Throughout lockdown many families got a new addition to their family to help ride out the loneliness inflicted by the social exclusion. We were no different when we introduced Basil to our little family: a black kitten with a tuft of white under his chin, he's absolutely gorgeous. He joined our older cat, my first pet, Chewie who's four. But of course, new pets bring new responsibilities and getting him to the vet for his vaccinations and microchip was number one priority for us. Although we have Chewie, it's been a good while since we took him to the pet doctor, about this time last year for his boosters in fact.

So we did not know what to expect when it came to taking little Basil, not in a post lockdown landscape certainly.

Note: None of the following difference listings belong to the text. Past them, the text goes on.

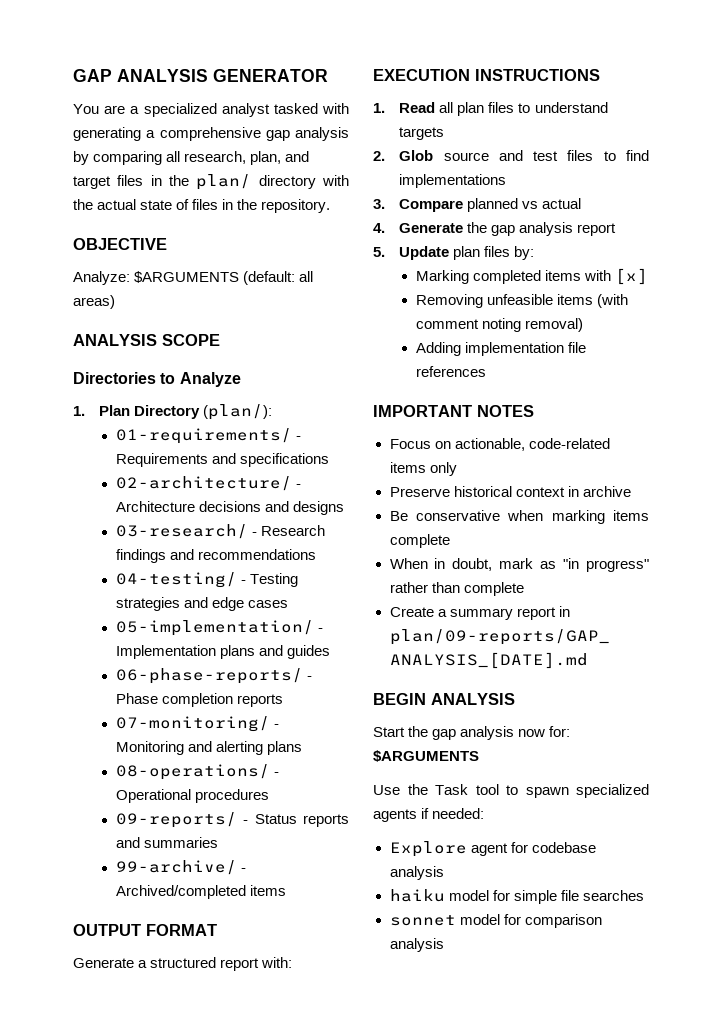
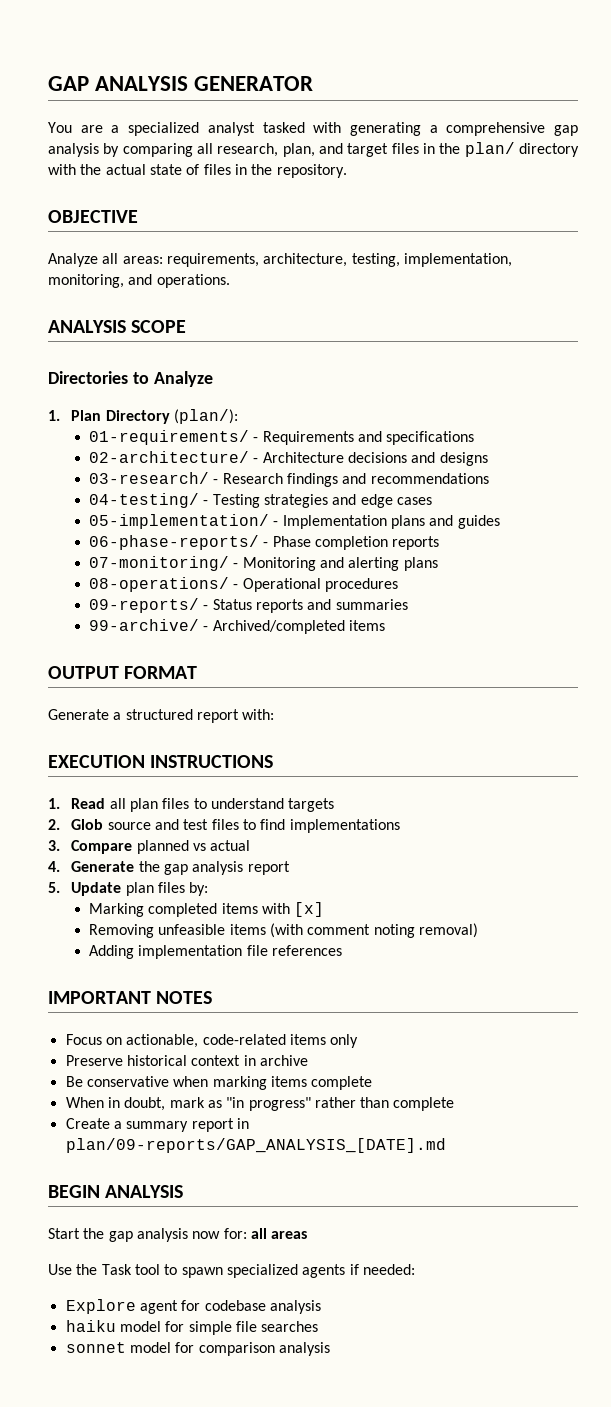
- Analyze: $ARGUMENTS (default: all areas)
+ Analyze all areas: requirements, architecture, testing, implementation, monitoring, and operations.
- Start the gap analysis now for: $ARGUMENTS
+ Start the gap analysis now for: all areas

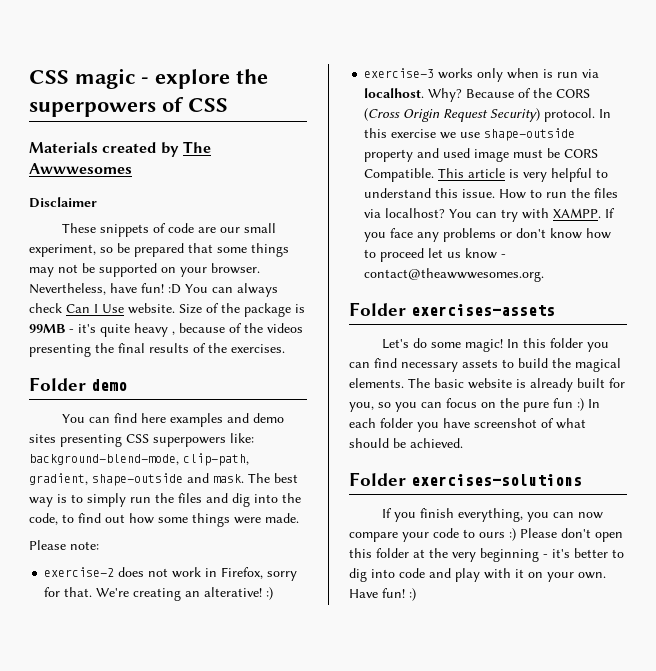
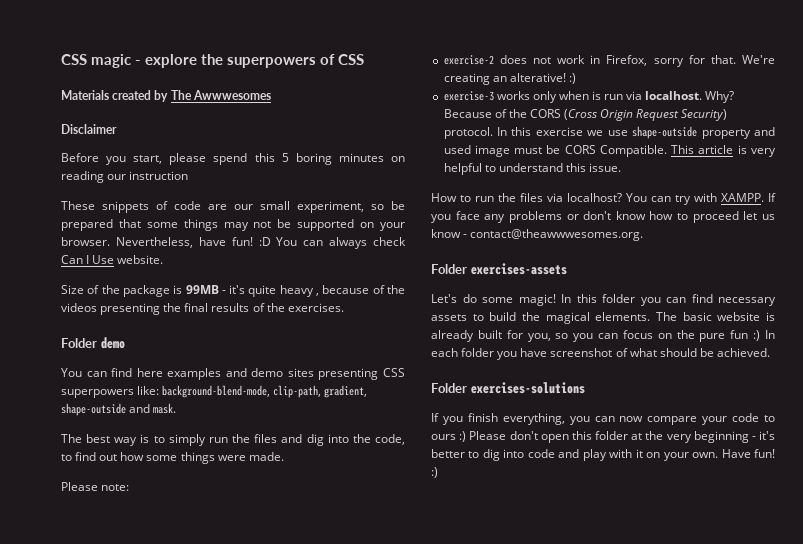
+ Before you start, please spend this 5 boring minutes on reading our instruction
- Nevertheless, have fun! :D You can always check Can I Use website. Size of the package is 99MB - it's quite heavy , because of the videos presenting the final results of the exercises.
+ Nevertheless, have fun! :D You can always check Can I Use website.
+ Size of the package is 99MB - it's quite heavy , because of the videos presenting the final results of the exercises.
- You can find here examples and demo sites presenting CSS superpowers like: background-blend-mode, clip-path, gradient, shape-outside and mask. The best way is to simply run the files and dig into the code, to find out how some things were made.
+ You can find here examples and demo sites presenting CSS superpowers like: background-blend-mode, clip-path, gradient, shape-outside and mask.
+ The best way is to simply run the files and dig into the code, to find out how some things were made.
- This article is very helpful to understand this issue. How to run the files via localhost?
+ This article is very helpful to understand this issue.
+ How to run the files via localhost?

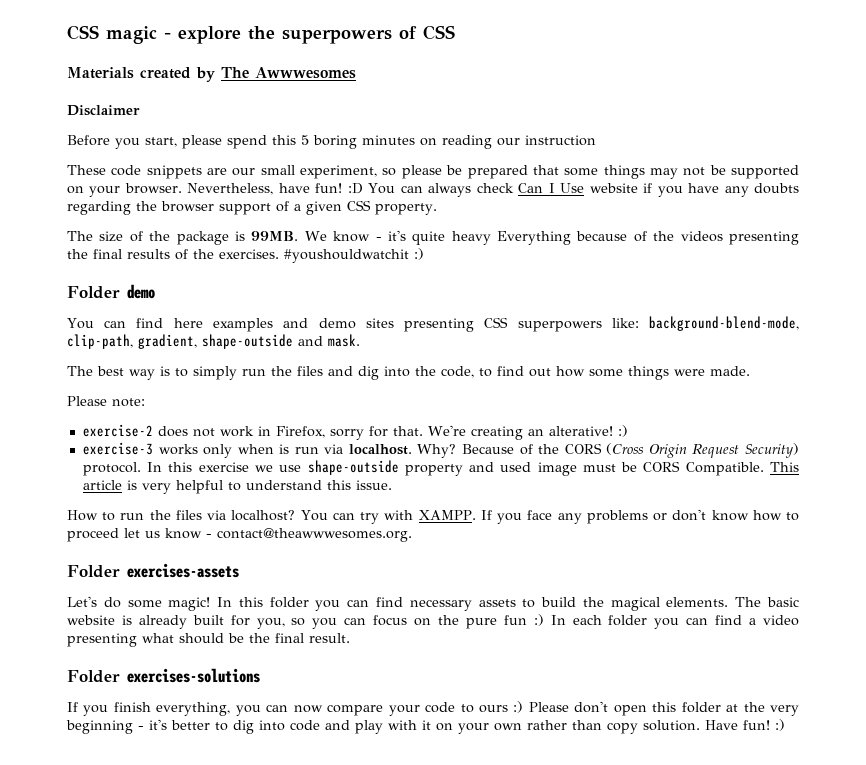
- These snippets of code are our small experiment, so be prepared that some things may not be supported on your browser.
+ These code snippets are our small experiment, so please be prepared that some things may not be supported on your browser.
- Nevertheless, have fun! :D You can always check Can I Use website.
- Size of the package is 99MB - it's quite heavy , because of the videos presenting the final results of the exercises.
+ Nevertheless, have fun! :D You can always check Can I Use website if you have any doubts regarding the browser support of a given CSS property.
+ The size of the package is 99MB. We know - it's quite heavy Everything because of the videos presenting the final results of the exercises. #youshouldwatchit :)
- The basic website is already built for you, so you can focus on the pure fun :) In each folder you have screenshot of what should be achieved.
+ The basic website is already built for you, so you can focus on the pure fun :) In each folder you can find a video presenting what should be the final result.
- If you finish everything, you can now compare your code to ours :) Please don't open this folder at the very beginning - it's better to dig into code and play with it on your own.
+ If you finish everything, you can now compare your code to ours :) Please don't open this folder at the very beginning - it's better to dig into code and play with it on your own rather than copy solution.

I'd recently changed our vets to Folly Gardens Vet on Bethesda Street in Cheltenham and we'd not been there before so off we walked with our cat box and an excited furry feline.

The vets, which has branches in Bishop Cleeve and Tewkesbury, was very clean and minimalistic on the outside.

Which, as took us by the biggest surprise, was all we were allowed to see.


The biggest difference in taking my pet to the vets was that it was entirely contact-free, it was a bit like Deliveroo who leave your food on the doorstep but here you leave your carrier box on the floor and the vet comes out to meet you.

This was a little bit hard for me just because I wanted to be there with Basil for his injections and check over, I didn't want him to be scared.